In Spark (Scala/Java), it will spill the data to disk, but in PySpark,
it will not.

On Wed, Aug 13, 2014 at 2:10 PM, Arpan Ghosh <> wrote:
> So you are saying that in-spite of spark.shuffle.spill being set to true by
> default, version 1.0.2 does not spill data to disk during a groupByKey()?

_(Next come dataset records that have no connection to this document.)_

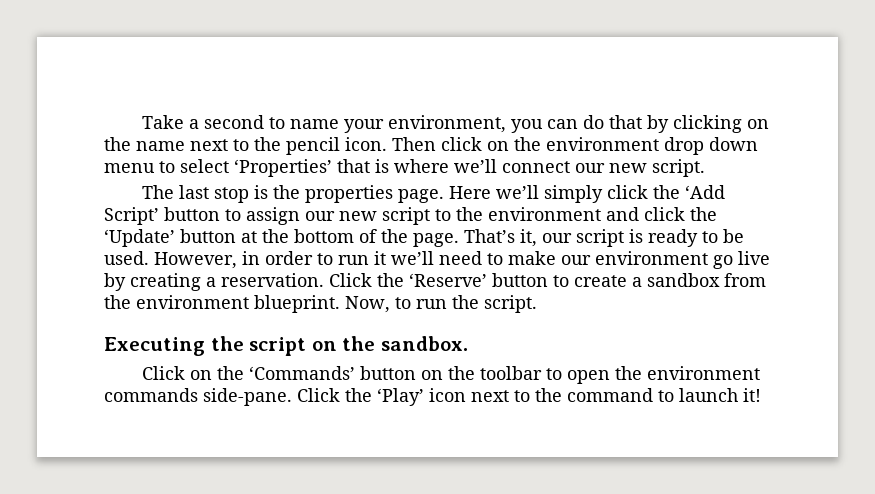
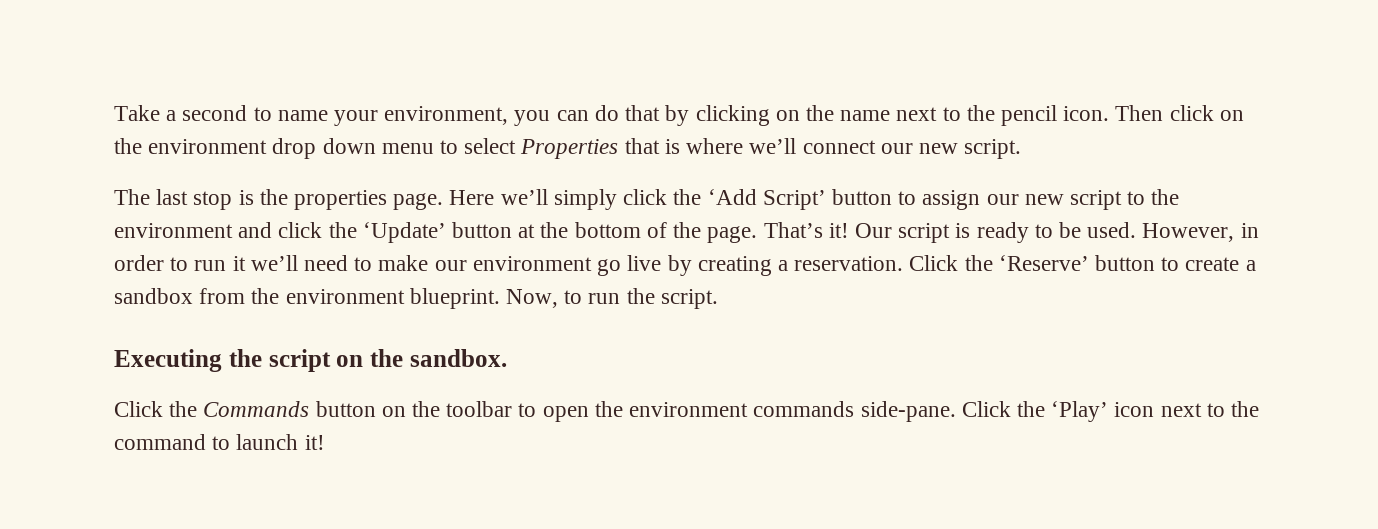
- Then click on the environment drop down menu to select ‘Properties’ that is where we’ll connect our new script.
+ Then click on the environment drop down menu to select Properties that is where we’ll connect our new script.
- That’s it, our script is ready to be used.
+ That’s it! Our script is ready to be used.
- Click on the ‘Commands’ button on the toolbar to open the environment commands side-pane.
+ Click the Commands button on the toolbar to open the environment commands side-pane.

> On Wed, Aug 13, 2014 at 2:05 PM, Davies Liu <> wrote:
>> The 1.1 release will come out this or next month, we will really
>> appreciate that
>> if you could test it with you real case.
>> Davies
>> On Wed, Aug 13, 2014 at 1:57 PM, Arpan Ghosh <> wrote:
>> > Thanks Davies. I am running Spark 1.0.2 (which seems to be the latest
>> > release)
>> >
>> > I'll try changing it to a reduceByKey() and check the size of the
>> > largest
>> > key and post the results here.
>> >
>> > UPDATE: If I run this job and DO NOT specify the number of partitions
>> > for
>> > the input textFile() (124 GB being read in from S3), Spark launches 41
>> > tasks
>> > for the flatMap(). However, this time, none of the flatMap() tasks
>> > complete
>> > and I start seeing the same "Connection Reset" errors.
>> >
>> >
>> > On Wed, Aug 13, 2014 at 1:39 PM, Davies Liu <>
>> > wrote:
>> >>
>> >> Arpan,
>> >>
>> >> Which version of Spark are you using? Could you try the master or 1.1
>> >> branch? which can spill the data into disk during groupByKey().
>> >>
>> >> PS: it's better to use reduceByKey() or combineByKey() to reduce data
>> >> size during shuffle.
>> >>
>> >> Maybe there is a huge key in the data sets, you can find it in this
>> >> way:
>> >>
>> >> rdd.countByKey().sortBy(lambda x:x[1], False).take(10)
>> >>
>> >> Davies
>> >>
>> >>
>> >> On Wed, Aug 13, 2014 at 12:21 PM, Arpan Ghosh <>
>> >> wrote:
>> >> > Hi,
>> >> >
>> >> > Let me begin by describing my Spark setup on EC2 (launched using the
>> >> > provided script):
>> >> >
>> >> > 100 c3.2xlarge workers (8 cores & 15GB memory each)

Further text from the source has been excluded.